Heard on the Street – 5/25/2023

Print Friendly, PDF & Email

Welcome to insideBIGDATA’s “Heard on the Street” round-up column! In this regular feature, we highlight thought-leadership commentaries from members of the big data ecosystem. Each edition covers the trends of the day with compelling perspectives that can provide important insights to give you a competitive advantage in the marketplace. We invite submissions with a focus on our favored technology topics areas: big data, data science, machine learning, AI and deep learning. Enjoy!
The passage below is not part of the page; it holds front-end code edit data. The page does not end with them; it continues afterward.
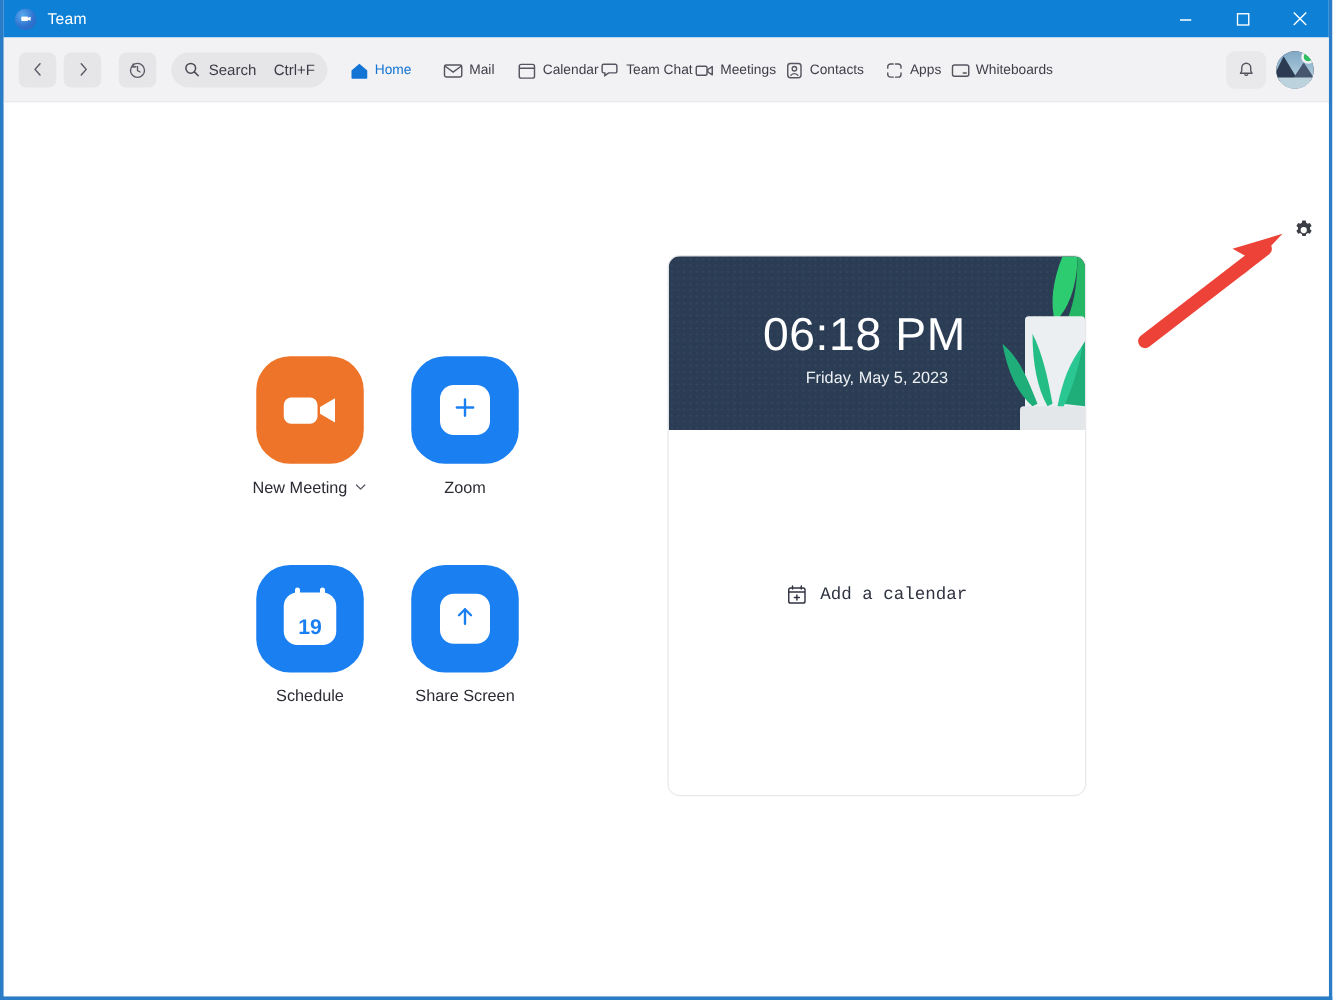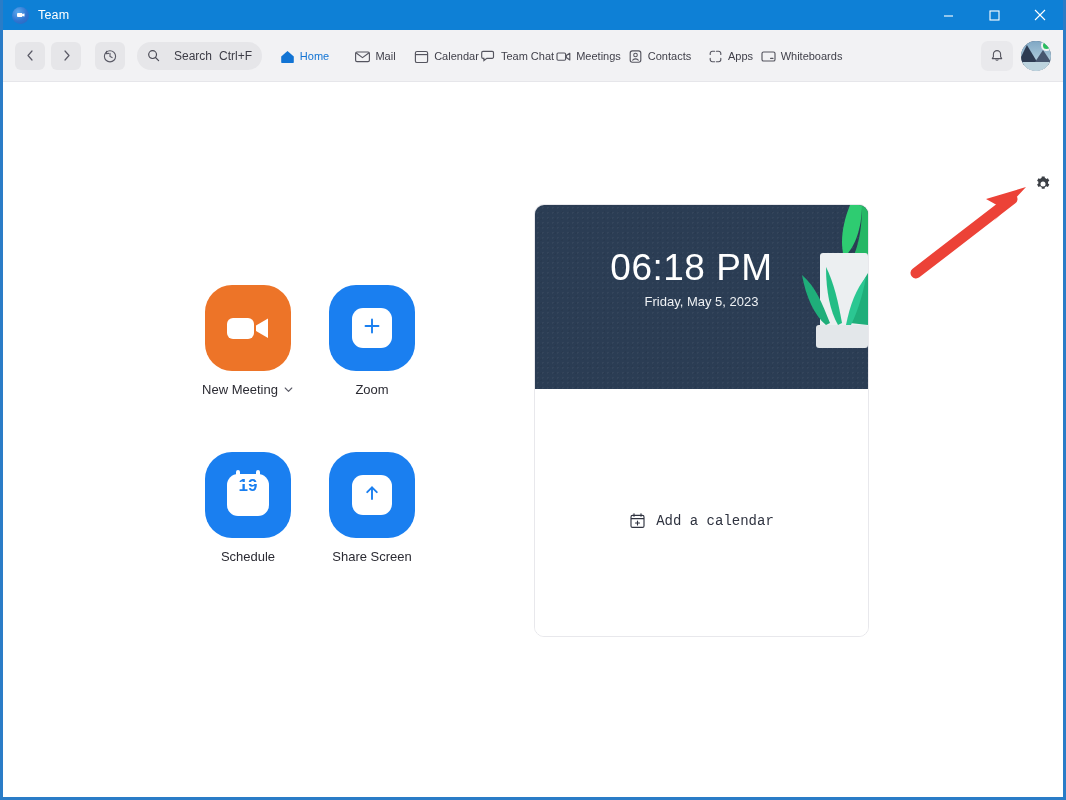--- a/index.html
+++ b/index.html
@@ -79,21 +79,21 @@
   .searchbox {
     width: 125px; height: 28px;
     border-radius: 14px;
     background: #e6e6e9;
     display: flex; align-items: center;
     padding: 0 10px;
     color: #3c3c46;
     font-size: 12px;
   }
   .searchbox .s-icon { margin-right: 7px; display: flex; color: #4a4a55; }
-  .searchbox .s-label { flex: 1; text-align: center; }
+  .searchbox .s-label { flex: 1; }
   .searchbox .s-shortcut { color: #3c3c46; }
 
   .tabs {
     position: absolute;
     left: 265px;
     top: 0;
     height: 52px;
     display: flex;
     align-items: center;
   }
@@ -201,21 +201,21 @@
     background: #ffffff;
     border-radius: 11px;
     display: flex; align-items: center; justify-content: center;
   }
   .cal-tile {
     position: relative;
     width: 42px; height: 42px;
     background: #ffffff;
     border-radius: 11px;
     display: flex; align-items: flex-end; justify-content: center;
-    padding-bottom: 22px;
+    padding-bottom: 6px;
   }
   .cal-day {
     font-size: 17px; font-weight: bold;
     color: #1a7ff0;
     line-height: 1;
   }
   .cal-ring {
     position: absolute; top: -4px;
     width: 4px; height: 9px;
     border: 2px solid #ffffff;
@@ -234,21 +234,21 @@
     position: absolute;
     left: 531px; top: 122px;
     width: 335px; height: 433px;
     background: #ffffff;
     border: 1px solid #e8e8ec;
     border-radius: 10px;
     overflow: hidden;
   }
   .card-banner {
     position: relative;
-    height: 184px;
+    height: 139px;
     background: #2b3d54;
     overflow: hidden;
   }
   .banner-noise {
     position: absolute; inset: 0;
     background-image:
       radial-gradient(rgba(255,255,255,.045) 1px, transparent 1px),
       radial-gradient(rgba(0,0,0,.05) 1px, transparent 1px);
     background-size: 5px 5px, 7px 7px;
     background-position: 0 0, 3px 4px;

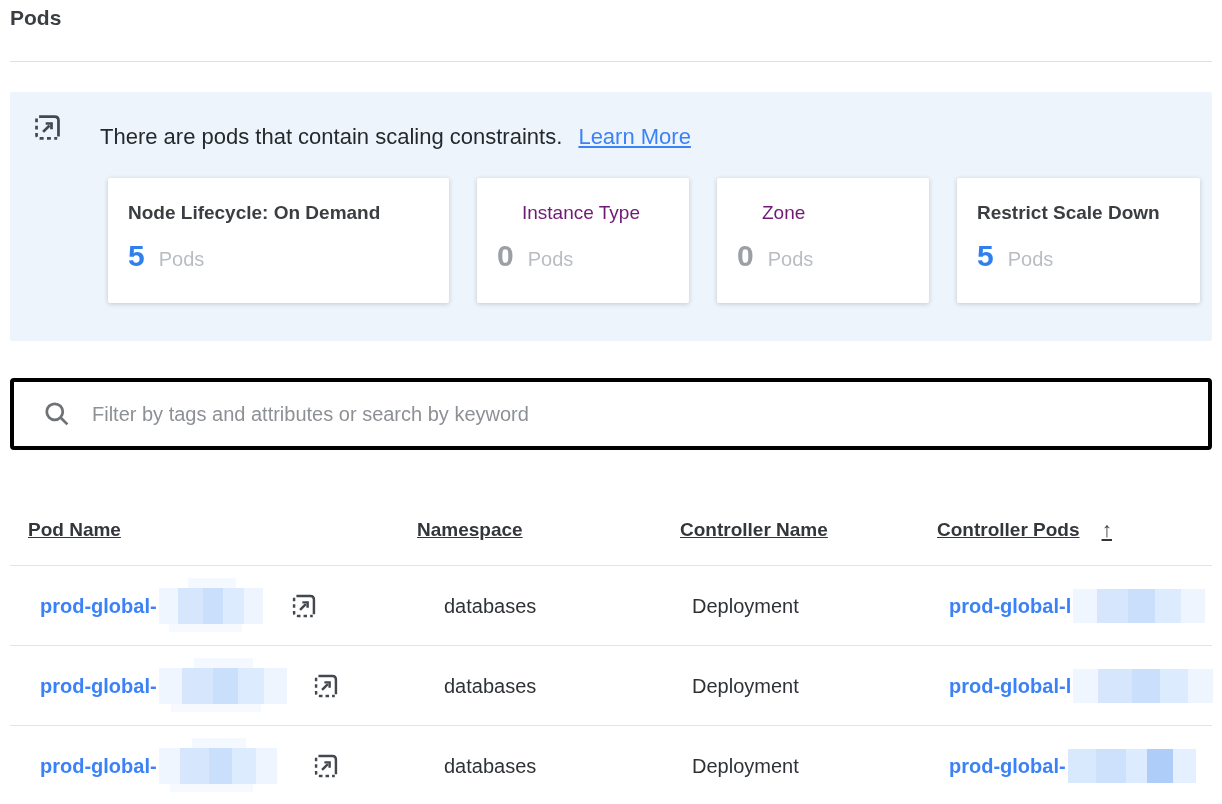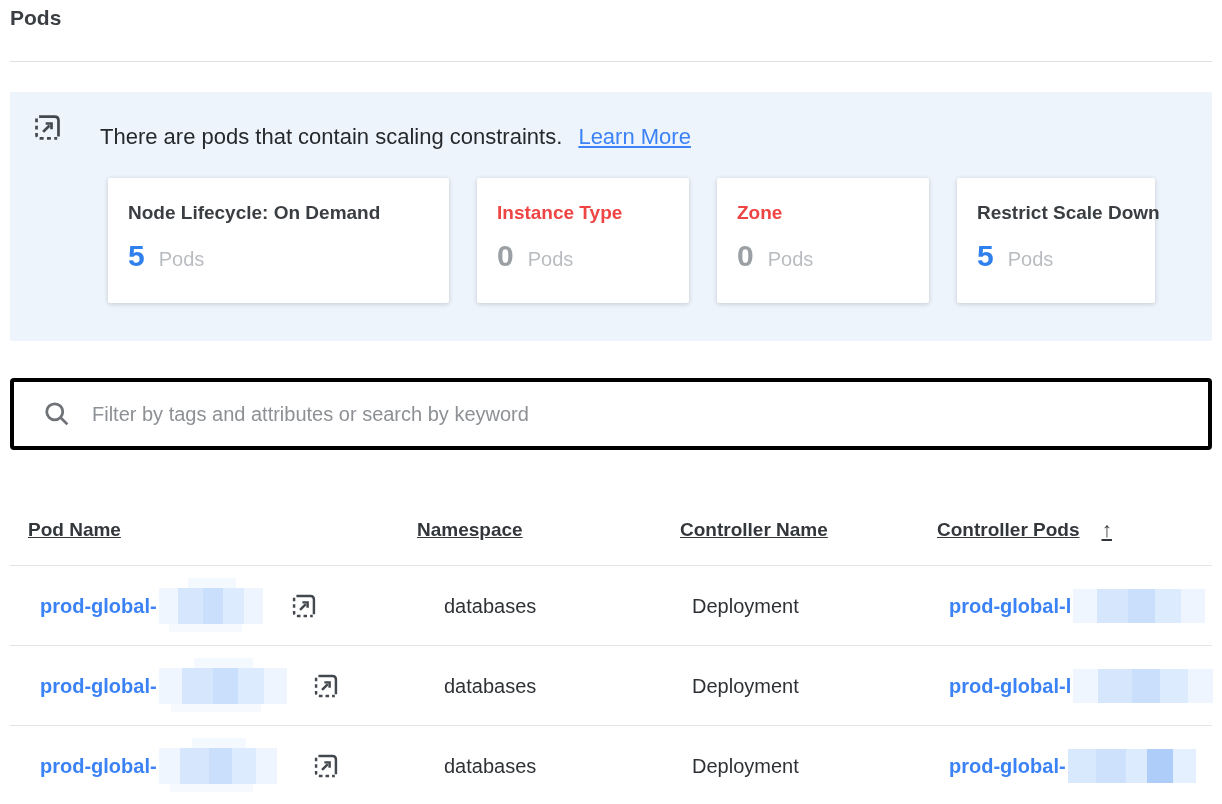--- a/index.html
+++ b/index.html
@@ -11,23 +11,23 @@
   .page-title{position:absolute;left:10px;top:6px;margin:0;font-size:21px;font-weight:700;color:#3a3e42;}
   .title-divider{position:absolute;left:10px;right:10px;top:61px;border-top:1px solid #e0e0e0;}
   
   .banner{position:absolute;left:10px;right:10px;top:92px;height:249px;background:#edf4fb;border-radius:2px;}
   .banner-icon{position:absolute;left:22px;top:20px;width:31px;height:31px;}
   .banner-line{position:absolute;left:90px;top:16px;font-size:22px;color:#26292c;white-space:nowrap;margin-top:16px;}
   .learn-more{color:#3b82f6;text-decoration:underline;margin-left:10px;cursor:pointer;}
   .cards{position:absolute;left:98px;top:86px;display:flex;gap:28px;}
   .card{background:#fff;height:125px;box-sizing:border-box;padding:24px 20px;border-radius:2px;
         box-shadow:0 1px 5px rgba(0,0,0,0.18);cursor:pointer;}
-  .card.w1{width:341px}.card.w2{width:212px}.card.w3{width:212px}.card.w4{width:198px}
+  .card.w1{width:341px}.card.w2{width:212px}.card.w3{width:212px}.card.w4{width:243px}
   .card-title{font-size:19px;font-weight:600;color:#3a3e42;white-space:nowrap;}
-  .card.disabled .card-title{color:#ef4444;font-weight:700;}
+  .card.disabled .card-title{color:#701a75;font-weight:400;margin-left:25px;}
   .card-count{margin-top:15px;display:flex;align-items:baseline;gap:14px;}
   .card-num{font-size:30px;font-weight:700;color:#2f80ed;}
   .card.disabled .card-num{color:#9aa0a5;}
   .card-unit{font-size:20px;color:#b9bdc1;}
   
   .search{position:absolute;left:10px;right:10px;top:378px;height:72px;background:#fff;
           border:4px solid #000000;border-radius:4px;box-sizing:border-box;
           display:flex;align-items:center;padding:0 20px 0 28px;}
   .search input{border:none;outline:none;flex:1;margin-left:18px;font-size:20px;color:#333;
                 font-family:inherit;background:transparent;}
Meta’s $1.3 Billion GDPR Fine. Commentary by Amit Shaked, CEO and co-founder, Laminar 

“The E.U. ‘s decision to fine Meta for illegal data transfers from Europe to the U.S. signifies the severity of the consequences for mishandling data. While in this circumstance, Meta was aware of the data being shared, many organizations are in the dark regarding where their sensitive data resides and unknowingly breaking compliance regulations. This unknown or ‘shadow’ data is a concern for 93% of data security and governance professionals, and one of the No.1 targets for cyberadversaries because it is not governed nor under the same security structure as other datastores. To avoid the heavy fines from compliance laws such as GDPR, HIPAA, CCPA and more, it’s critical that data and governance professionals have automated guardrails in place to identify sensitive data and verify policy is being followed. In our cloud-age which is defined by ephemeral networks and data democratization, organizations need to have the ability to quickly detect and remediate regulatory compliance violations, and be able to quickly generate audit-ready reports. Doing so can not only help them avoid fines, but also protect them from the financial and reputational damages of a breach.” 

Fine for Facebook Proves Net is Closing In. Commentary by Sandra Molenaar, director Consumentenbond

“After the resounding victory in our own lawsuit against Facebook, this is another important blow for consumers. It is also an important support for consumers who participate in our claim against Facebook. It makes their case a lot stronger. Slowly but surely, the net is closing around Facebook. Consumers can still join our action and I urge everyone to do so. Together we must make a fist against Facebook. The amount does justice to the violation Facebook committed. The rights of millions of consumers have been trampled on. That requires a deterrent amount. And that is this fine.”

Why are we already talking about GPT-5? Commentary by Victor Botev, CTO and Co-Founder at Iris.ai

“It’s understandable that OpenAI is being cautious when it comes to commencing development of the latest version of its flagship large language model, GPT-5. With the release of GPT-4 occurring just over a month ago, there’s still a whole generation of tools, applications, and platforms that can be created from variations of this brand-new model. Huge corporations already possess mountains of training data with which they can build sprawling, complex AI models. Yet bigger doesn’t always equal better. We’re already seeing models trained on high-quality data sets with limited parameters be better applied to specific use cases, rather than the one-size-fits-all large language model (LLM) approach. This perhaps goes some way to explaining why OpenAI has not started training GPT-5. More practical models which cost significantly less to train present a better way forward for all. The next step is ensuring that all AI models’ training data is properly monitored and the outputs factually validated. Instead of focusing on the next big thing, fine-tuning the incredibly capable models we already have will usher in the next era of the technology.”

Insights on AI Regulation: It’s not surprising. Commentary by Jake Klein, CEO of Dealtale

“Generative AI technologies represent a groundbreaking way to encapsulate and distribute information. Given the Chinese government’s goal of controlling–and in some cases censoring–the dissemination of information it finds sensitive, this move is not that surprising. That being said, the future implications of generative AI for society are certain to be significant, and are not yet close to being fully understood. Large language models (LLMs) have the potential to be misused as tools of disinformation that can exacerbate some of the problems that we already see, for example, with social media platforms. So will some form of regulation or oversight be required? I think the answer is probably yes, although the motivation and implications are a bit different than what we are seeing in China.”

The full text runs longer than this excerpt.